The ratio of the increase in the interlobar artery to that in the renal cortex was defined as perfusion quotient (PQ). In addition, the difference in the time-to-peak between the two vascular territories was calculated.

Another parameter determined from the time–intensity curves was the arteriovenous time difference between the renal artery and vein in the hilus (difference of the first signal increase).

To analyse the reproducibility of the USCM the Spearman correlation coefficient was applied.

Before performing any statistical analyses between the groups data were checked for normal distribution using the Kolmogorov–Smirnov Z-test. The intra-group data were tested using Wilcoxon's test for paired samples. The results in the different groups were compared using the Mann–Whitney U-test for unpaired samples. Significance was assumed at P < 0.05.

For further analysis of the predictive power of PQ measurements we performed a receiver operating characteristic (ROC) analysis for PQ measurements as a predictor of vascular rejection compared with the normal group.

Results

Reproducibility

Two different investigators experienced in the field of conventional and contrast-media-enhanced US were asked to investigate six stable maintenance kidney transplanted patients on the same day. Both investigators were asked to do a complete US investigation including volume, RI and PQ measurement. The time interval from the first to the second investigation was ∼30 min. For allograft volume we found a poor reproducibility (ρ = 0.029, P = 0957). Also RI measurement revealed no good correlation (ρ = 0.143, P = 0.787). Only PQ measurements showed a satisfactory result (ρ = 0.829, P = 0.042). The PQ index in these patients was 1.35 ± 0.14. We next looked at the reproducibility when the investigators did the measurements on two consecutive days (time interval from the first to the second measurement was around 24 h). Again the poorest correlation was found for kidney volume (ρ = 0.143, P = 0.787). For the RI measurement reproducibility was good (ρ = 0.829, P = 0.042), as it was for PQ (ρ = 0.829, P = 0.042).

Patients

Forty-eight consecutive adult kidney transplant recipients (27 women, 21 men) ranging in age from 18 to 71 years (median: 45 years) who were referred for US evaluation of their kidney grafts were examined with the standardized administration of USCM. Three patients were excluded from TIC-based analysis because of a perfusion defect in the pole area that was already demonstrated by power Doppler sonography and clearly shown in its extent after USCM administration. Thus, a total of 45 patients with a normal transplant appearance on B-mode scanning were included in the study. A total of 26 patients showed no signs of acute rejection and were assigned to the control group (group N). Ninteen patients had a complete uneventful clinical course with primary graft function, good diuresis and no signs of rejection, and were defined as normal control population (group N1), ( Table 1 ). Seven patients of the control group had a large perirenal haematoma (>1/3 of the graft volume) and were assigned to the haematoma group (group H). Despite the large haematoma, this group had a similar uneventful clinical course with all seven patients showing primary graft function and good diuresis.
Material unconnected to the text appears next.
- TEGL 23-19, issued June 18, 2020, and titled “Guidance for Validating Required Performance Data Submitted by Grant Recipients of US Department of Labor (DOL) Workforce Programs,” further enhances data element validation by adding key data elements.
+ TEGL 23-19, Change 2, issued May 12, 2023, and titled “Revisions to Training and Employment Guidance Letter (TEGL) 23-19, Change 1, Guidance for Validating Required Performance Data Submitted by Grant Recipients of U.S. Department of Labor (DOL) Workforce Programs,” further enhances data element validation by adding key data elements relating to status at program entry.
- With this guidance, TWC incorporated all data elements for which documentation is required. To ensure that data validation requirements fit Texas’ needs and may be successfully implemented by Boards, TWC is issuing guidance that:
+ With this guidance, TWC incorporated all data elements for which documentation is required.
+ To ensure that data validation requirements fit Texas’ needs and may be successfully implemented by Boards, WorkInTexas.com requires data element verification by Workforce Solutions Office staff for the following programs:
Five patients had delayed graft function and two patients fulfilled the criteria of slow graft function (ATN group). In 5/7 of the patients acute rejection was excluded by renal biopsy; however, besides ATN additional signs of calcineurin toxicity were seen in 4/5 of the patients. In 2/7 of the patients with DGF and beginning diuresis, no biopsy was performed, and the subsequent uneventful clinical course further excluded rejection in both patients. Patients in the ATN group had baseline characteristics similar to those in the control group ( Table 1 ). As expected, the ATN group had no decrease in creatinine levels (day 2: 7.5 ± 2.6 mg/dl vs day 7: 7.9 ± 3.2 mg/dl, NS) over the first week. Acute rejection was suspected clinically in 17 patients and rejection was confirmed by biopsy in 12 patients, who were assigned into the two rejection groups. Seven patients had non-vascular rejection (group B1, Banff I). Clinically, despite primary function in six patients, these patients had no further decrease in their serum creatinine on day 7 (day 2: 3.6 ± 1.9 mg/dl vs day 7: 3.0 ± 1.5 mg/dl). Five patients were found to have vascular rejection (group B2, Banff II), and presented with poor renal function (serum creatinine on day 7: 8.5 ± 2.5 mg/dl, P < 0.05, compared with N1) ( Table 1 , Figure 2 ).
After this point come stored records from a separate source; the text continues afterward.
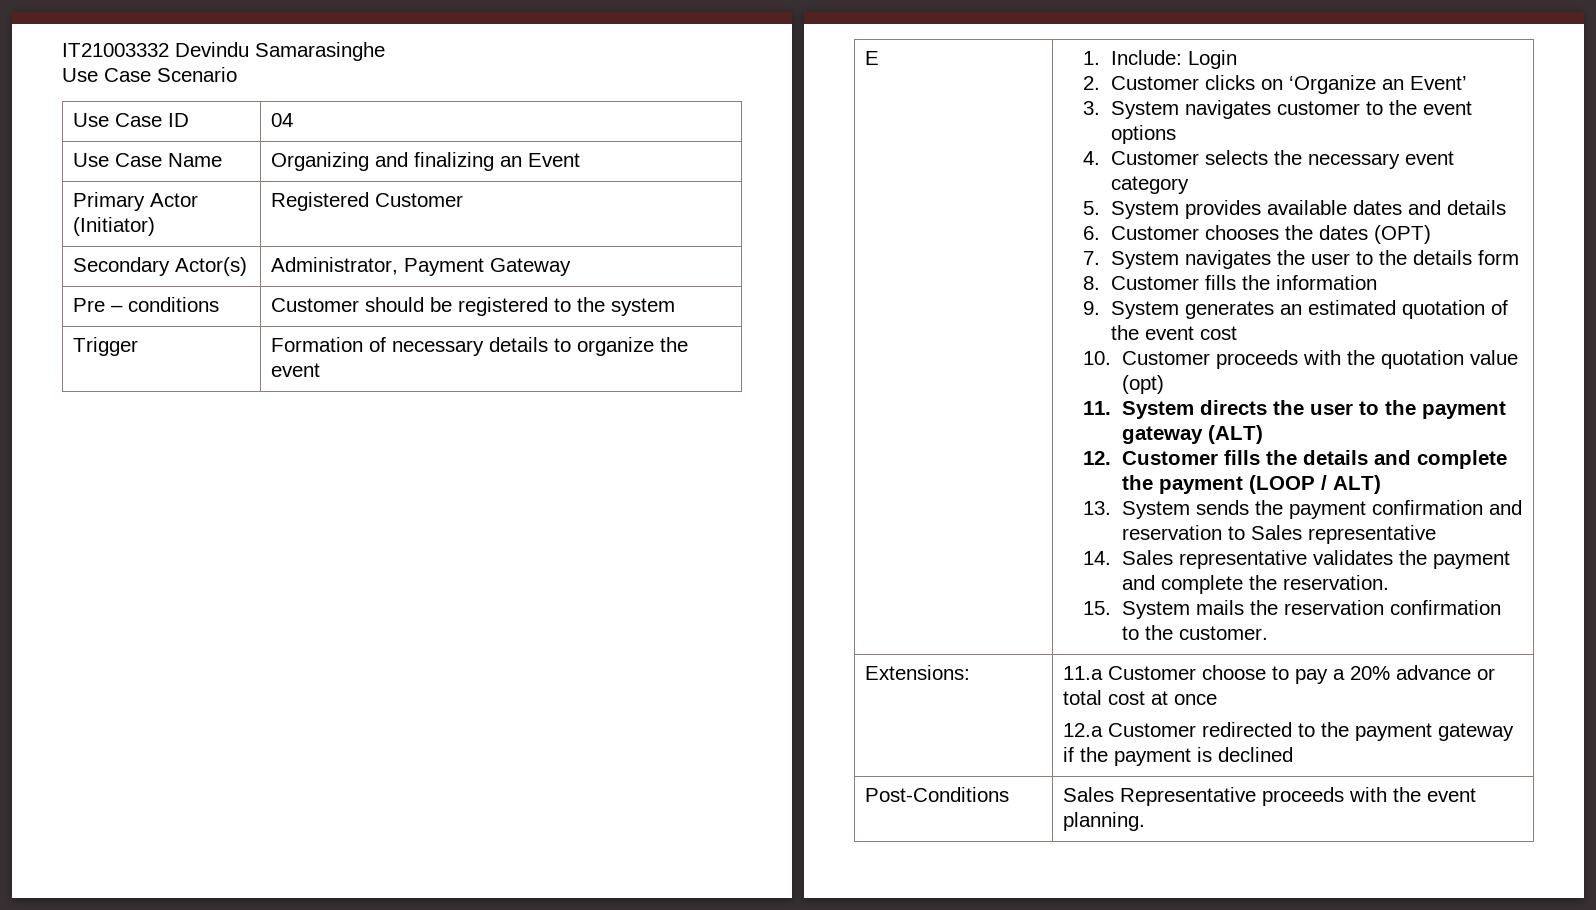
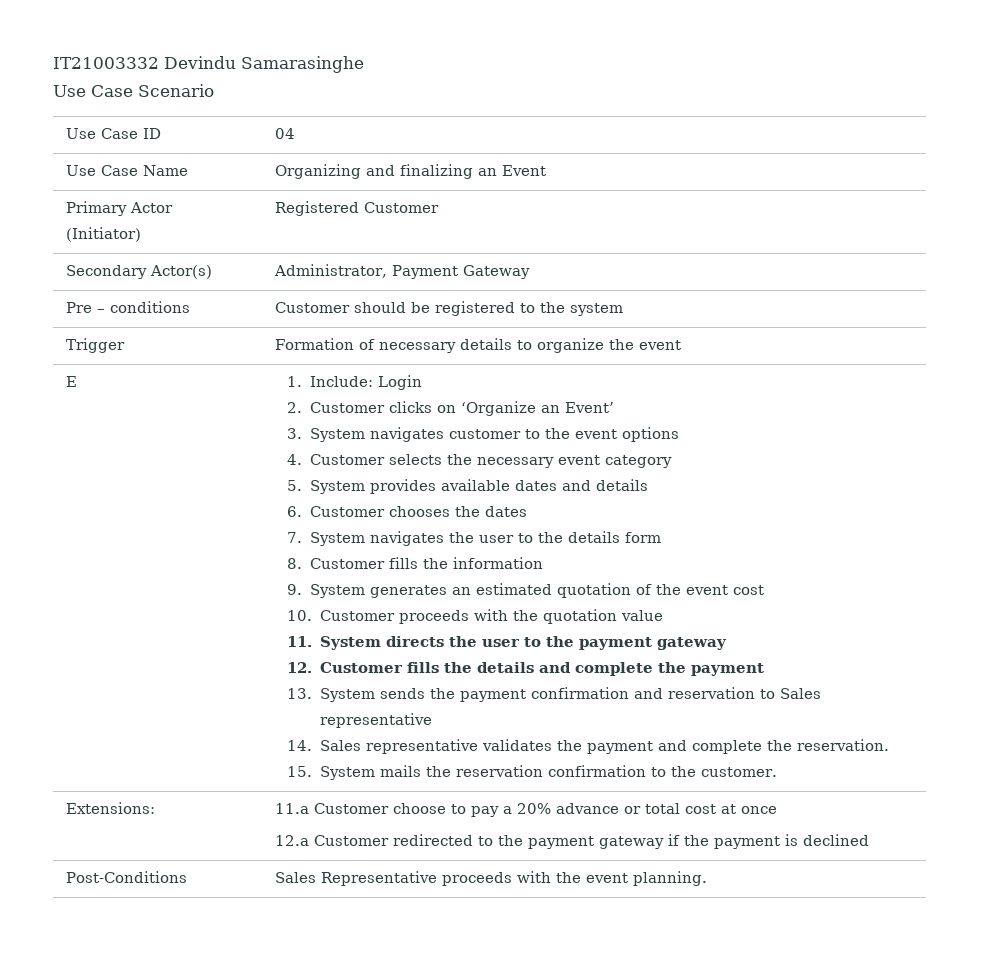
- 6. Customer chooses the dates (OPT)
+ 6. Customer chooses the dates
- 10. Customer proceeds with the quotation value (opt)
+ 10. Customer proceeds with the quotation value
- 11. System directs the user to the payment gateway (ALT)
+ 11. System directs the user to the payment gateway
- 12. Customer fills the details and complete the payment (LOOP / ALT)
+ 12. Customer fills the details and complete the payment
The patients’ clinical and demographic data are summarized in Table 1 . There were no apparent differences between groups in the demographic characteristics and in immunosuppressive treatment. All patients received calcineurin-inhibitors and steroids.
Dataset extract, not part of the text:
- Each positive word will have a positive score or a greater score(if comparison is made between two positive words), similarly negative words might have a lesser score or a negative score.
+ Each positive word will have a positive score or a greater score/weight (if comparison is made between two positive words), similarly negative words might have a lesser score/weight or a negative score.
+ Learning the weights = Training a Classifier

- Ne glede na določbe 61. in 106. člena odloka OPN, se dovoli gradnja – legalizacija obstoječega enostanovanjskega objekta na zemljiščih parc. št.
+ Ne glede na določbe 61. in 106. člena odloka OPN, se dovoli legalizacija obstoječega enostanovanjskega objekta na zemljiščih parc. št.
Conventional US parameters

Immediate post-operative evaluation of the kidney transplants by unenhanced B-mode scanning demonstrated a normal morphologic appearance with good differentiation of medulla and cortex and a normal resistance index. In five of the 45 patients, one renal pole could not be assessed by Doppler US for RI determination because the kidneys were located deep within the iliac fossa and the patients were extremely obese. In one patient of group B2, power Doppler demonstrated a wedge-shaped perfusion defect on day 7.

Patients in all groups showed a mild-to-moderate (mean 13.7 ± 23.2%), but not significant increase in volume from day 2 to day 7 ( Table 2 ). All patients showed a marginal increase (0.08 ± 0.02) in RI from day 2 to day 7 ( Table 2 ). B2 already showed markedly higher post-operative baseline RI values as compared with all other groups. Most importantly, intraindividual comparison yielded no significant differences between RI values on day 2 and day 7 in any of the groups ( P = 0.652 for the vascular rejection group B2).

In summary, the conventional US examination, including the determination of RI values, provided no reliable basis for the diagnosis of early allograft dysfunction even when looking at the intraindividual course over time.

Contrast medium dynamics

In all 45 patients, the entire kidney graft could be evaluated by contrast-enhanced US. In contrast to B-mode and CDUS, even deep pole areas showed adequate opacification and were amenable to TIC measurement.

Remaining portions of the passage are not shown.